The study found striking differences in the chemical composition of earthworm casts versus control soils that ubiquitously indicate higher carbon storage in casts. Casts are more structurally stable and can withstand at least twice as long a rainfall event as control soils without compromising their structural integrity. They are enriched in carbon compared with controls, and particularly in carbon compounds such as lignin that have a high “carbon storage” potential. Lignin, a primary constituent of woody plant tissue, is a complex and heterogeneous molecule that is both carbon-rich and difficult for microbes to decompose. Earthworms probably excrete high quantities of lignin after obtaining the more digestible carbon sources from the roots and leaves that they eat. Finally, high levels of mineral associated-SOM were found in casts. Soil minerals bind to organic matter through electrostatic interactions, and in doing so make it unavailable for decomposers.

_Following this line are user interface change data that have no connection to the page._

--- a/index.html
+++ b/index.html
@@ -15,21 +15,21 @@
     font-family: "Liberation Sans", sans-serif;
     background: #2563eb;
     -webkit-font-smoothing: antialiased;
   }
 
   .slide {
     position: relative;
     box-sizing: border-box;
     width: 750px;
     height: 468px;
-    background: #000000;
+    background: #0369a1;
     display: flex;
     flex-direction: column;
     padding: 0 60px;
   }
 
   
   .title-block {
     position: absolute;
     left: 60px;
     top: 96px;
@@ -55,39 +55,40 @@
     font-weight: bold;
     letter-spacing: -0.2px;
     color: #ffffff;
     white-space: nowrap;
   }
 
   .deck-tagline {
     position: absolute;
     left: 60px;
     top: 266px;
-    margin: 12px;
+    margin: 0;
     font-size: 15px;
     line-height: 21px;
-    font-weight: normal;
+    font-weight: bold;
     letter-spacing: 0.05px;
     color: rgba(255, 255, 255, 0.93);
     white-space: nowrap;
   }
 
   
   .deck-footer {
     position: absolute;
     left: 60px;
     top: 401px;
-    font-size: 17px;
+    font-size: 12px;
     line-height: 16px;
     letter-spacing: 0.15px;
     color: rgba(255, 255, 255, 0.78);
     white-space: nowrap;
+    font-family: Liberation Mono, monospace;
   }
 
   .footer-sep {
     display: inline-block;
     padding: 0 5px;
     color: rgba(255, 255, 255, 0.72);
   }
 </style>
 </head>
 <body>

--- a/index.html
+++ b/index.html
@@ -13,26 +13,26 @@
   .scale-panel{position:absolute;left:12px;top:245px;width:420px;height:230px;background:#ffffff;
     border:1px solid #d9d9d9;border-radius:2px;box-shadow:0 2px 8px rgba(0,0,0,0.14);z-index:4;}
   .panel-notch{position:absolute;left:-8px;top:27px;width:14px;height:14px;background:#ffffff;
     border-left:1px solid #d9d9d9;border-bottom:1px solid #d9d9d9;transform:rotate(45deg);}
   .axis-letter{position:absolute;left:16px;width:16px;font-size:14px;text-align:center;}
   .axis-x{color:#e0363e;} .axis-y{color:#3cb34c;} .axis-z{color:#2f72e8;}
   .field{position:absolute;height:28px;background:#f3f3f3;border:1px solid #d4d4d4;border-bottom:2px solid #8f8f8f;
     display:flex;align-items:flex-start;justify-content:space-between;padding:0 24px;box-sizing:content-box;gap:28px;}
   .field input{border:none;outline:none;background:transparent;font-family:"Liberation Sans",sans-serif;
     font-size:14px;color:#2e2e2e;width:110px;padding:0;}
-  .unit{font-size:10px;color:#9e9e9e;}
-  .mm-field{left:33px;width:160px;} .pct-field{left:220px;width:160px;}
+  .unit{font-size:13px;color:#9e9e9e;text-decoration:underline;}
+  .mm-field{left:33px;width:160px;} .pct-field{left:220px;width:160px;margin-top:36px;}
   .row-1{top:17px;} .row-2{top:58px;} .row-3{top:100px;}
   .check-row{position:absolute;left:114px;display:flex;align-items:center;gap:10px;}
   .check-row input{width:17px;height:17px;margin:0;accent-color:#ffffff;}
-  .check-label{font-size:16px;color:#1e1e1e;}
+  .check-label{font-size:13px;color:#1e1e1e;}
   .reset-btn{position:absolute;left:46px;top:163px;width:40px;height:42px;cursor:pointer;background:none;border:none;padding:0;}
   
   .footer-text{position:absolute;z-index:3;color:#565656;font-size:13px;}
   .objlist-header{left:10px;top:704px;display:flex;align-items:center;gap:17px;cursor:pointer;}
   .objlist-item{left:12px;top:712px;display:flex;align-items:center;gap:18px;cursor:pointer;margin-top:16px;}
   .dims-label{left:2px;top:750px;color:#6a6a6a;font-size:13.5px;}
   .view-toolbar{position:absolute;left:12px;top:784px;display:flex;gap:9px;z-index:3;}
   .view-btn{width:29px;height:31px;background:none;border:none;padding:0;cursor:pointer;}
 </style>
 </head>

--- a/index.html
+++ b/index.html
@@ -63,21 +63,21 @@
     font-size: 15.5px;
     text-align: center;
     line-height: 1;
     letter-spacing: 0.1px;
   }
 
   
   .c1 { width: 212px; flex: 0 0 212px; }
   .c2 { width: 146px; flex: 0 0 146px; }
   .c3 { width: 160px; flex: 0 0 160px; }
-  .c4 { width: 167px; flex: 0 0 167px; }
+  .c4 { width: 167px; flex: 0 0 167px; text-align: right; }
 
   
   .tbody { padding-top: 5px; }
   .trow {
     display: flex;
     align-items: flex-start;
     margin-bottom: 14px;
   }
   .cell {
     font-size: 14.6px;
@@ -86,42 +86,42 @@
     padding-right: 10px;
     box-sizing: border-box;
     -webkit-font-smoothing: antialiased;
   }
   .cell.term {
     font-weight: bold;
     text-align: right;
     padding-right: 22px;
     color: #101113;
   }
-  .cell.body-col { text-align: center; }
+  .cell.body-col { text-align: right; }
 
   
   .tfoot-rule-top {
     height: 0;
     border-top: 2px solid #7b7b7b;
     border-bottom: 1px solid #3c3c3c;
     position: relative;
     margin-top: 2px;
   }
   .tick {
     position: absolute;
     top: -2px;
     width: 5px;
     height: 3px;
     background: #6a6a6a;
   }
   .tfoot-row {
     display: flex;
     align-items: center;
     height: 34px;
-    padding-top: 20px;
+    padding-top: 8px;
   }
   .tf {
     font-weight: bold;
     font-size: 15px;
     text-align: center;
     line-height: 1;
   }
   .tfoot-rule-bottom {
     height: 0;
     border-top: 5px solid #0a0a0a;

Though it well known that earthworm digestion initially speeds up decomposition, this new study suggests that casts may in fact contribute to long-term carbon stabilization. In tropical soils, which tend to cycle carbon quite rapidly, this mechanism should not go unappreciated. Future tropical land-use decisions may want to account for the welfare of this often-unappreciated soil organism.

Hong et al. 2011. How do earthworms influence organic matter quantity and quality in tropical soils? Soil Biology and Biochemistry 43: 223-230.